Le plan humanitaire 2026, conçu pour venir en aide à 7,3 millions de personnes en situation de détresse aiguë, dispose d'un budget d'1,4 milliard de dollars qui n'est couvert qu'à hauteur de 53% à ce jour.
Le représentant onusien a lancé un appel pressant à la communauté internationale pour combler ce déficit de financement qui met des vies en danger.
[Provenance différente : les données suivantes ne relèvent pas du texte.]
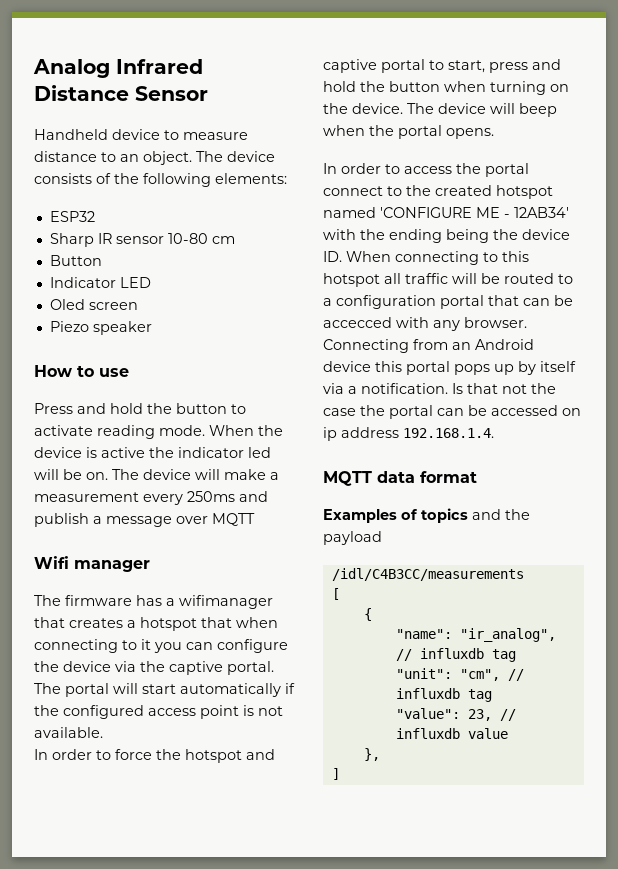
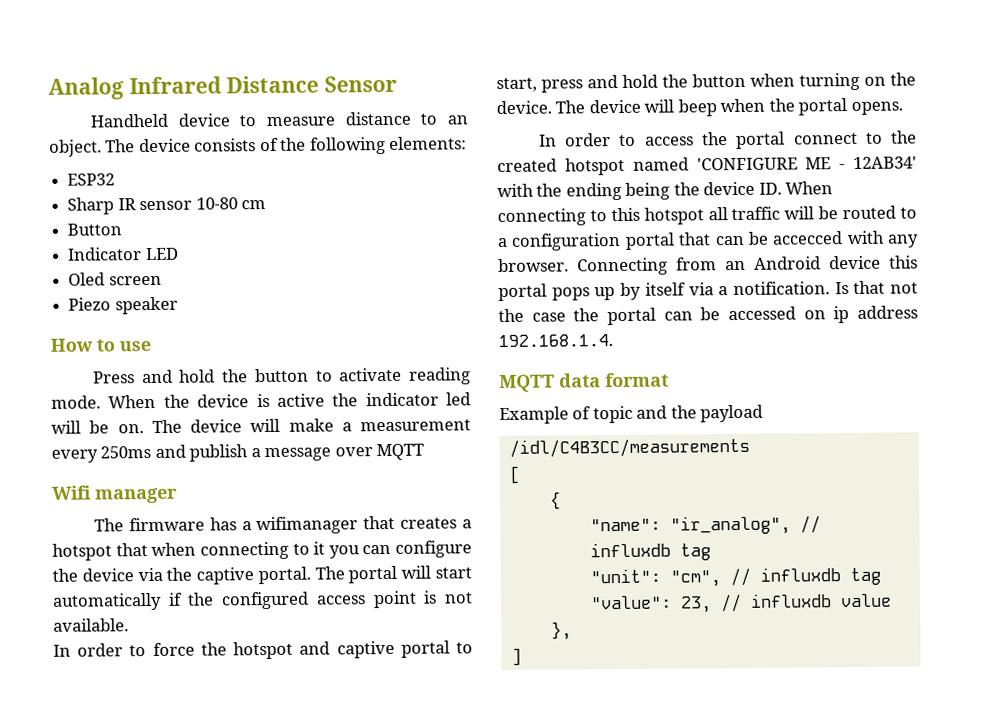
[323,508,468,523] Examples of topics -> [499,405,633,425] Example of topic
Au-delà des chiffres, le diplomate a pointé deux obstacles concrets qui paralysent l'aide sur le terrain : la fermeture prolongée des banques à Goma, d'une part, et celle des aéroports de Goma et Kavumu, d'autre part, qui étranglent l'acheminement des secours et aggravent la vulnérabilité des populations piégées dans le conflit.
Il a réclamé de toutes les parties qu'elles s'accordent sans délai sur la réouverture de ces infrastructures vitales. Enfin, il a condamné avec la plus grande fermeté les violences contre les travailleurs humanitaires : quatre d'entre eux ont été tués en RDC depuis le début de l'année 2026, un bilan qui illustre à quel point le terrain congolais est devenu dangereux pour ceux qui risquent leur vie pour aider les autres.